Kate went over to him and put both hands on his shoulders, looking earnestly up into his bewildered face.

‘Are ye really Dennis Carney?’

‘What ails you, Kate?’ he asked with the first sign of keen annoyance.

‘ Surely you know that you won’t be let to leave this place till you see an officer on the other side of that stile the way he’ll know it’s the right one is taking you away.’ As he spoke, he gestured toward the door through which the serpentine column was winding, urged and pushed along by glum, blue-coated guards. ‘It was only an accident that I got into this room at all, and by being quick. I slipped under the feller’s arm, and he yelling out to tell a big Scotchie to come back. Them other people that’s passing through won’t now be met by them that’s belonging to them till their names is called by an officer.

They’re kept in cages in another place.’

‘But are ye Dennis Carney?’ she insisted.

‘I am.’

‘ Tell me, then, what does my mother look like that’s home in Donegal?’

‘Surely, Kate, you’ve not forgotten in so short a time!’ he exclaimed in a shocked voice.

‘Tell me.’

‘Well, then,’ he began, with his hand on his crisp, black curls, ‘as near as I can remember after twelve years, she is a thin woman with gray hair —’

‘It’s white now,’ amended Kate, wiping her eyes.

‘Tall—’

‘She’s bent on a stick now.’

‘ Her eyes are blue.’

‘Aye.’

‘She used to call you Cathy.’

Kate burst into tears. ‘It’s her,’ she sobbed, with her face in the crook of her arm.

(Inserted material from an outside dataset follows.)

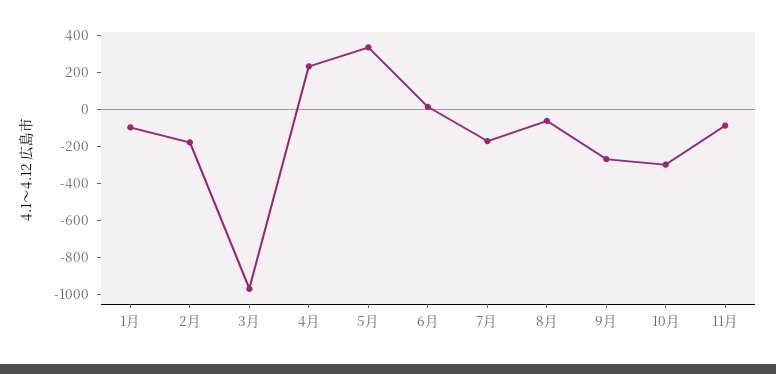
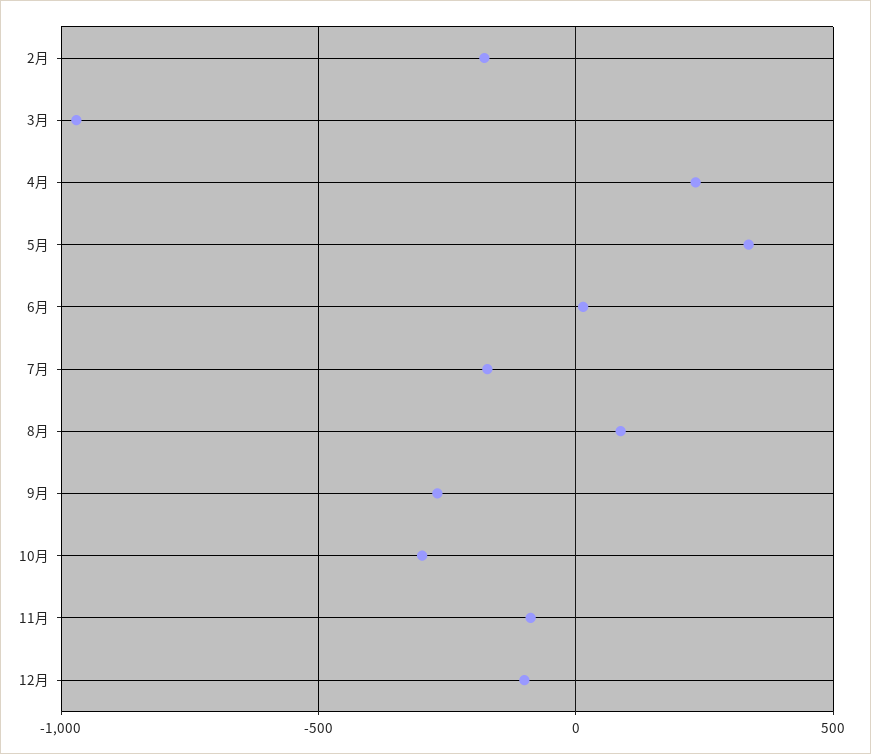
1月: -100 -> none
8月: -50 -> 100
12月: none -> -100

Dennis stooped for the bag again, his expression becoming more and more alarmed.

‘Come now, Kate,’ he said gently. ‘It’ll not be long till we’re home now. Patrick will be wondering what’s keeping you.’

‘Dennis, dearie, I ’ll kiss you now,’ offered Kate, smiling through her tears.

But Dennis rubbed his cheek reminiscently. ‘There’s no time,’ he said.

Just then an official came up. ‘ Move on here,’ he commanded. ‘This ain’t a summer resort.’

Kate made a facetious dab at him as he passed. She turned to Dennis, catching his arm, and laughed up at him.

‘What, Dennis!’ she exclaimed. ‘Surely you won’t refuse to kiss yer own features and yer own appearance when ye see them before you.’

He bent and kissed her trusting, jovial face, absurdly like his own. Then, blushing, he led the way to the United States and Patrick.